Work on top N languages and determine the best mix of languages to use for each of them. Each evaluation set would be a set of 500+ poorly-performing queries from the given wiki, manually tagged by language. It takes half a day to a day to do if you are familiar with the main language of the wiki, up to 2 days if not, and evaluation on a given set of language models takes a couple of hours at most. (depends on T121539 to make sure we aren't wasting time on a main language that does not perform well)
Based on the search metrics dashboard the top 12 languages by volume* are English, German, Spanish, Portuguese, Russian, French, Italian, Japanese, Polish, Arabic, Chinese, and Dutch—so I'm re-aligning the remaining work to match this list.

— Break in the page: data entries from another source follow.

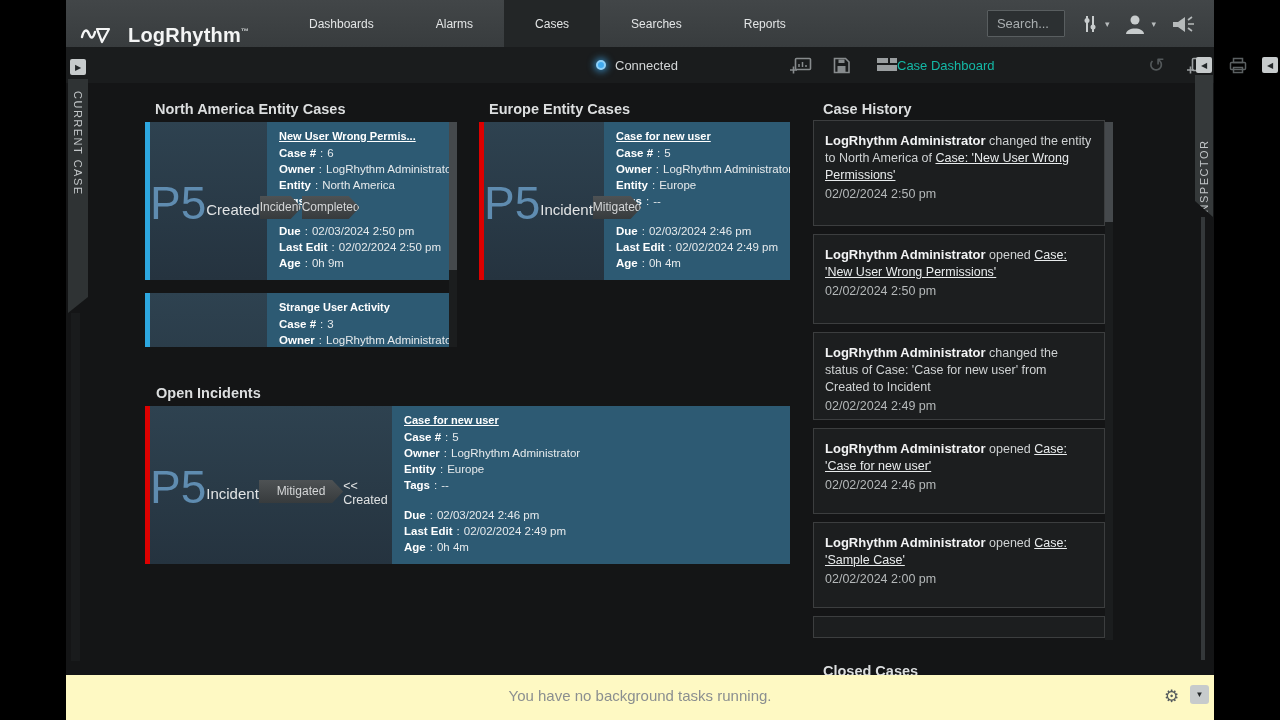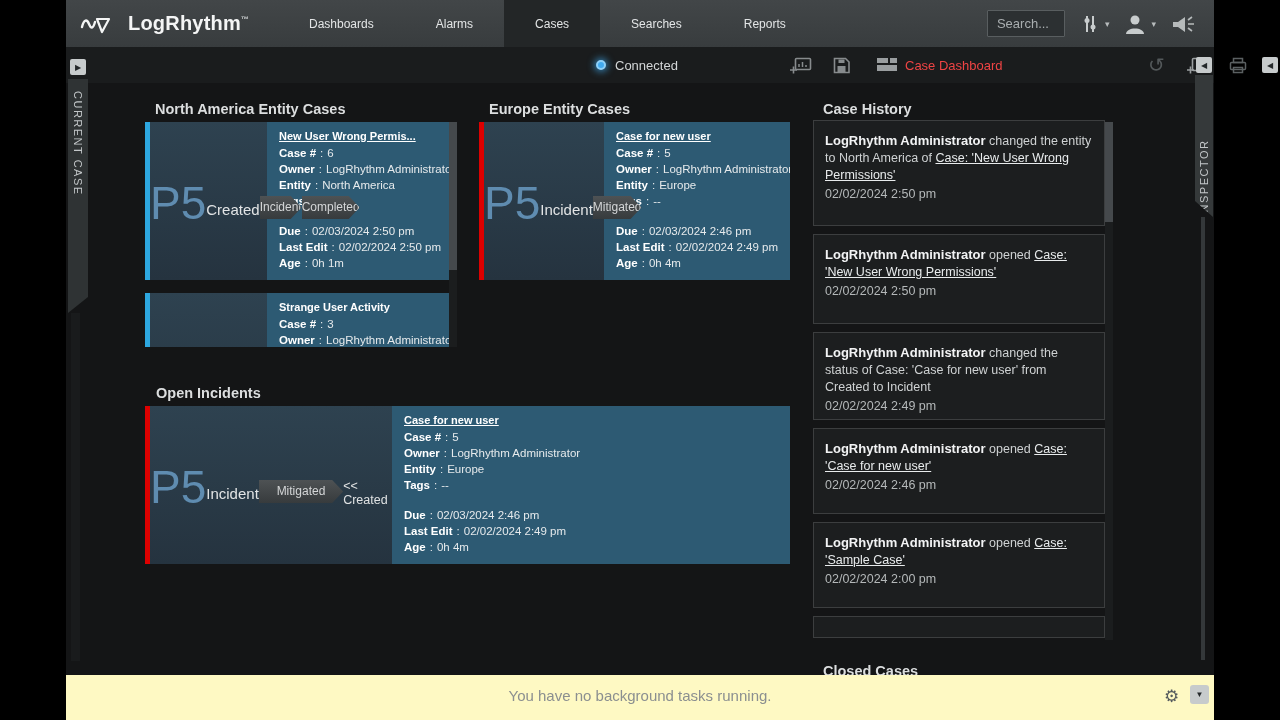"LogRhythm™" .logo-wrap { align-items: center -> flex-end }
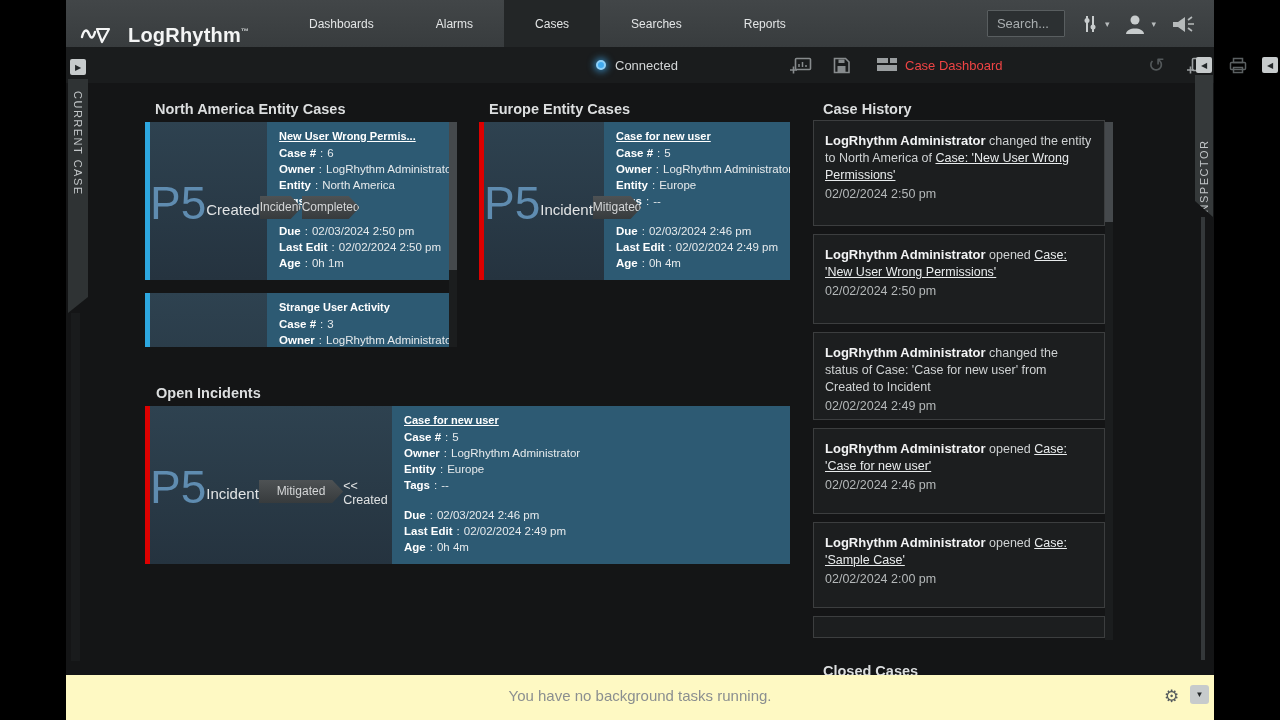"Case Dashboard" .dash-name { color: #ef4444 -> #14b8a6; margin-left: 8px -> none }
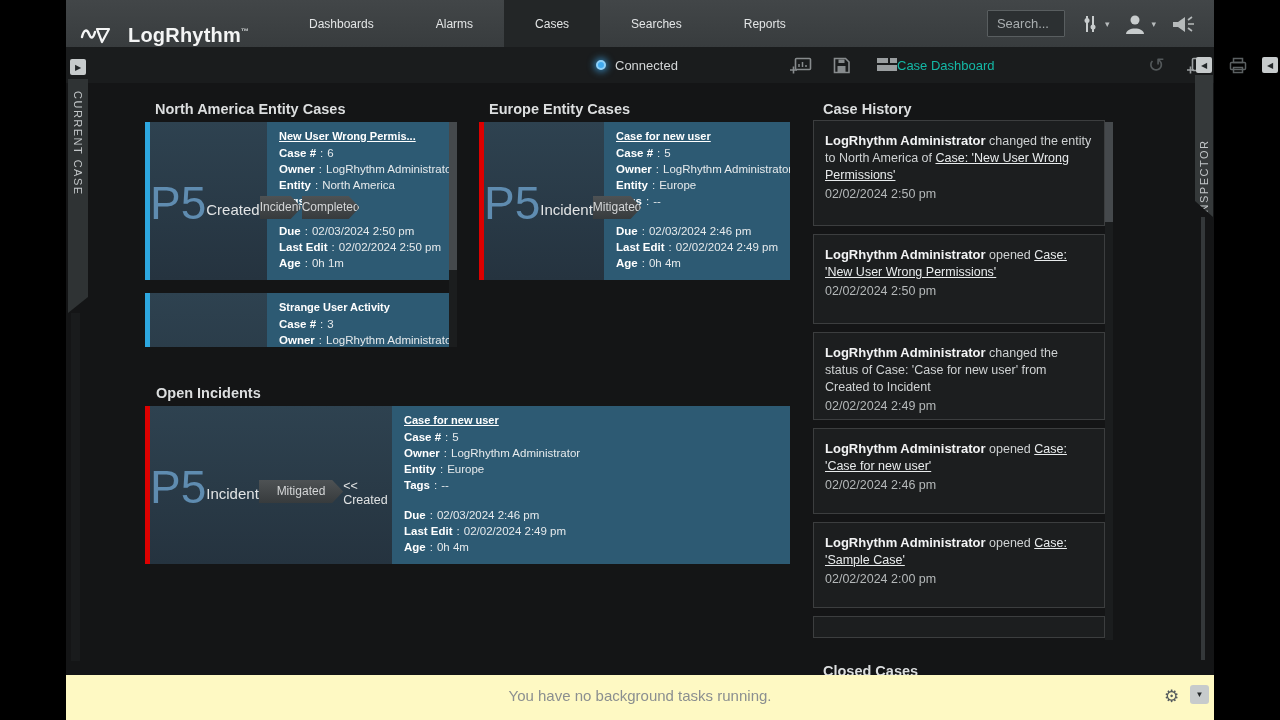"0h 1m" span { text: 1m -> 9m }
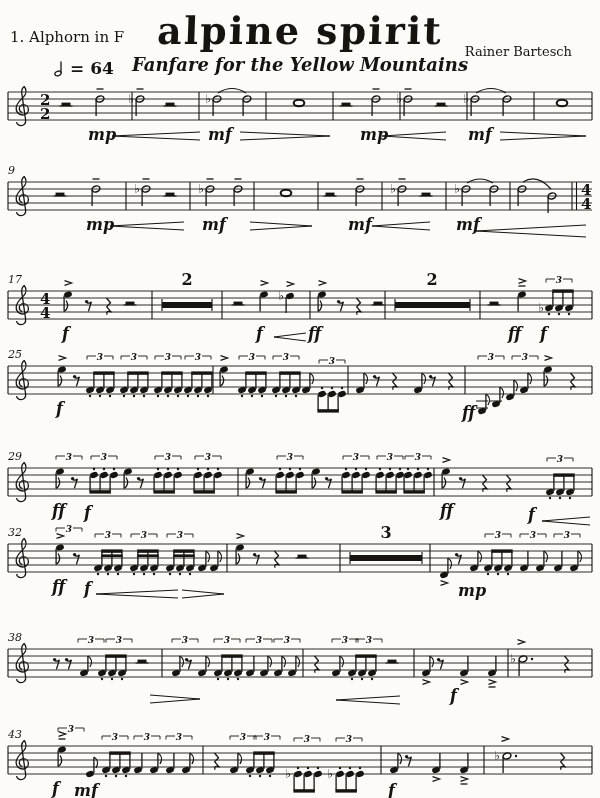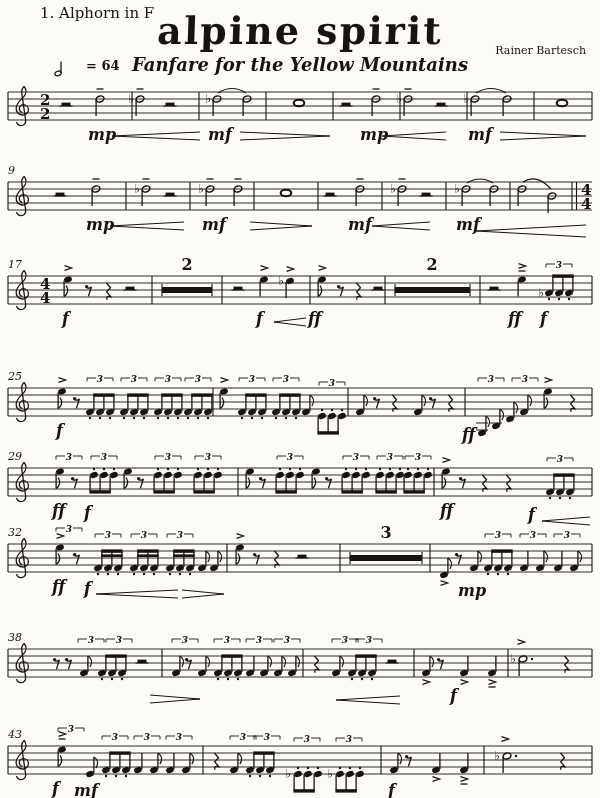"1. Alphorn in F" .t-part { margin-left: 30px -> none; top: 4px -> 28px }
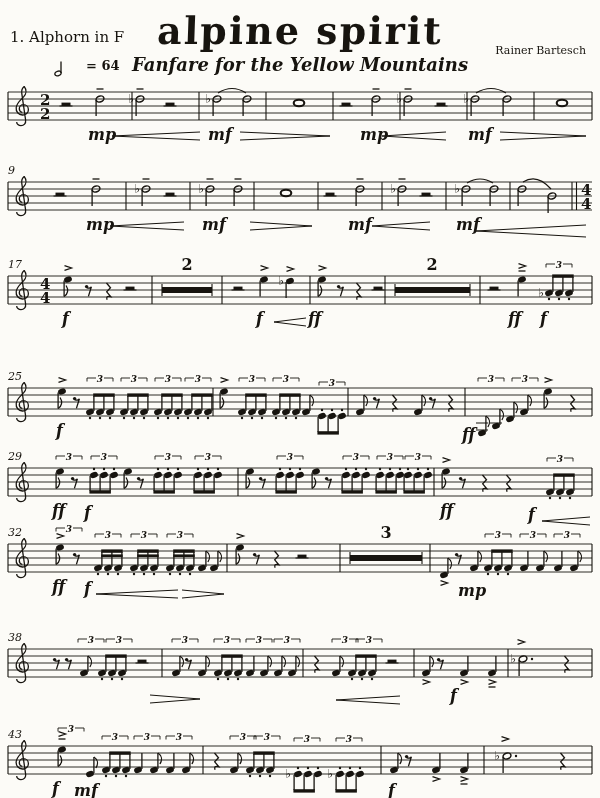"Rainer Bartesch" .t-comp { font-size: 11px -> 13px; right: 14px -> 28px }
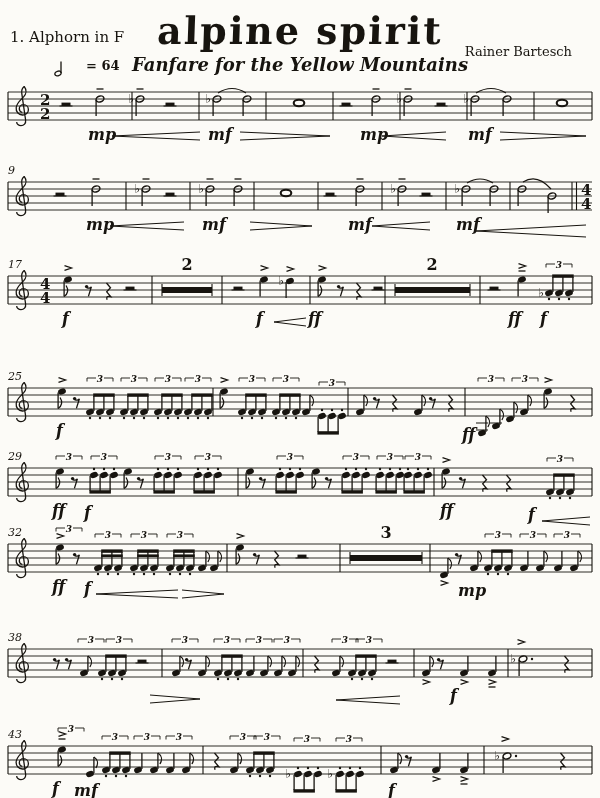"= 64" .t-tempo { font-size: 13px -> 17px; gap: 20px -> 4px }
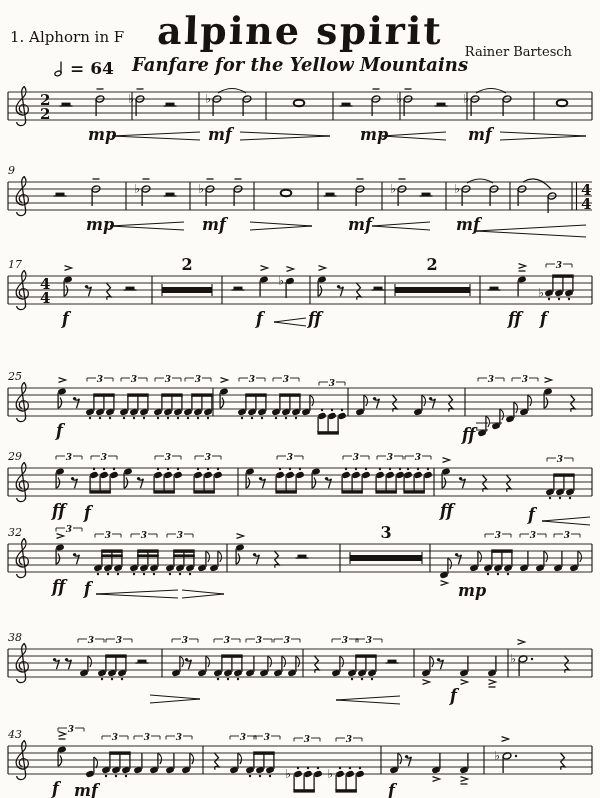"17" div.sys { top: 256px -> 271px }
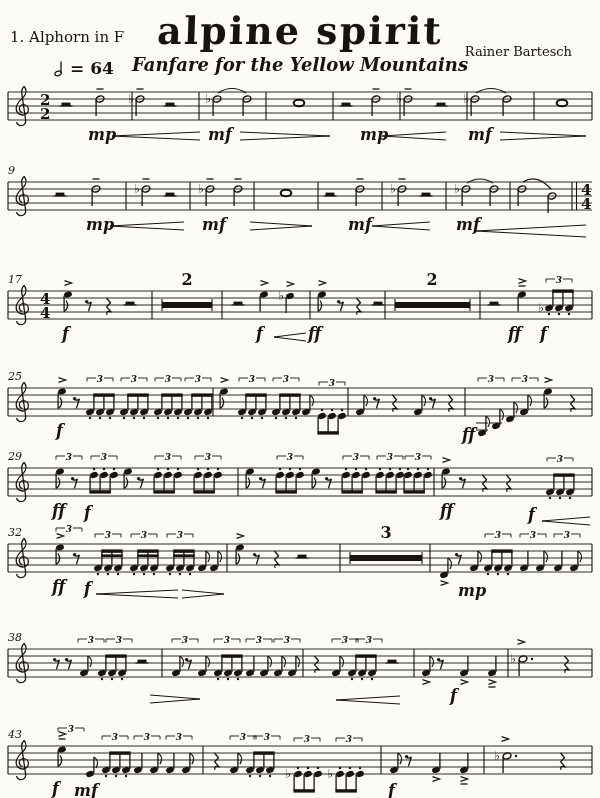"25" div.sys { top: 368px -> 346px }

[* For now, N = 12 and that accounts for just over 90% of search volume.]
Estimate is roughly two days per wiki to generate an evaluation set and evaluate it against our current best language identification tools and select the right mix of languages for that tool set.
Done:
- Italian, German, Spanish, and French (T132466)
- English (the older enwiki corpus we've been using is very different and should be re-done so it is more comparable) (T138315)
- Russian, Japanese, Portuguese (also T138315)
- Dutch (T142140)
To Do (mostly in sets of 4, which works out to about 2 weeks in calendar time):
- Polish, Arabic, Chinese